[Content revision data]
***
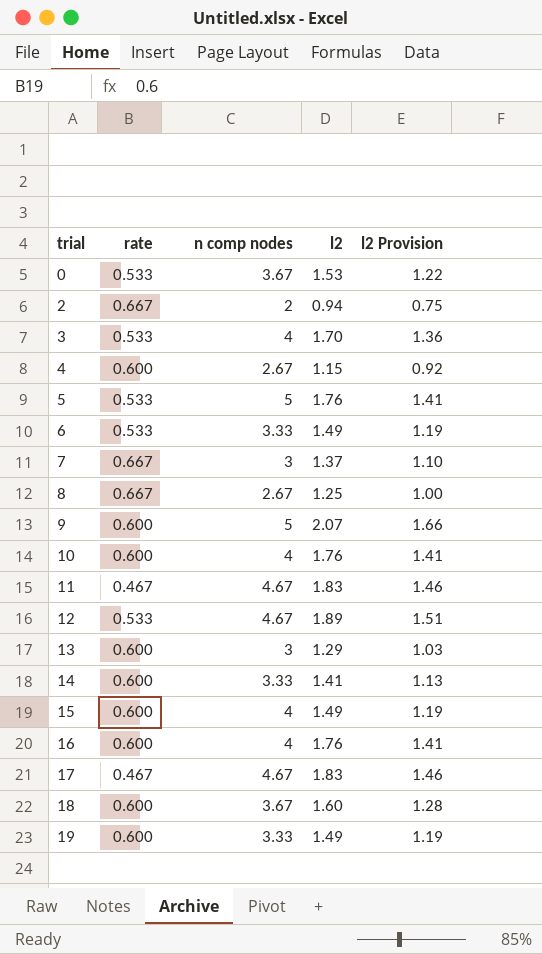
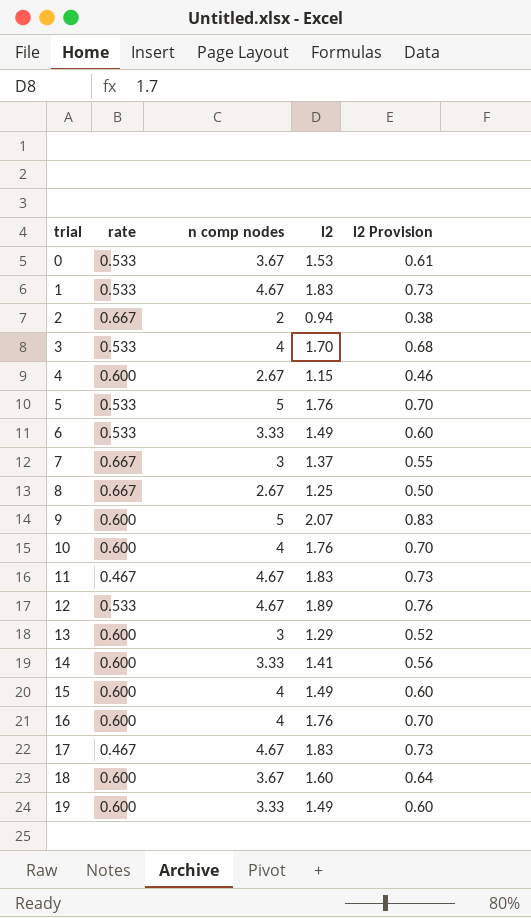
column l2 Provision | formula: [l2] * 0.8 -> [l2] * 0.4
row 1: none -> 0.533 | 4.67 | 1.83 | 0.73

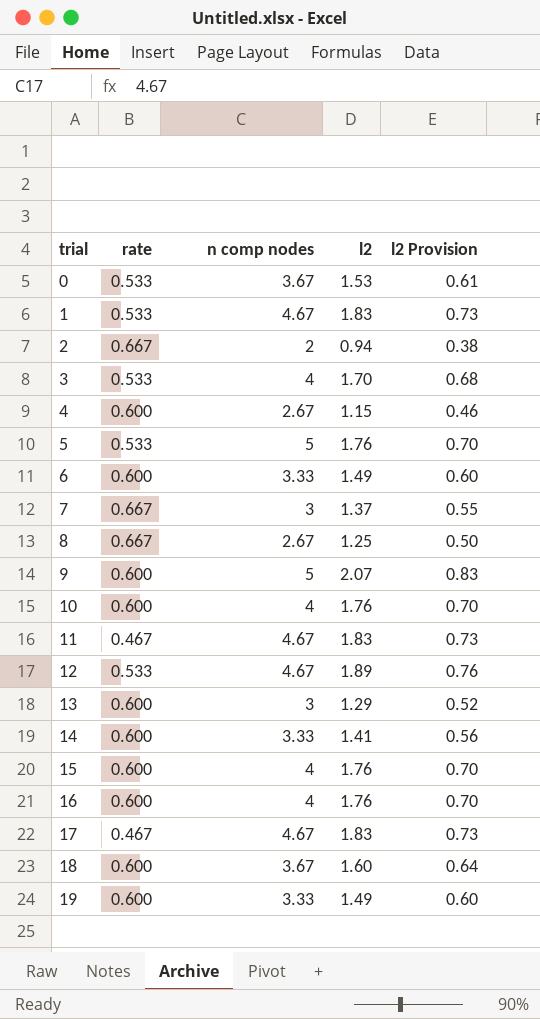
6 | rate: 0.533 -> 0.600
15 | l2: 1.49 -> 1.76
15 | l2 Provision: 0.60 -> 0.70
***
* [Task item]: List each line of the entries that holds the string "Provision".

* [Response box]:
column l2 Provision | formula: [l2] * 0.8 -> [l2] * 0.4
15 | l2 Provision: 0.60 -> 0.70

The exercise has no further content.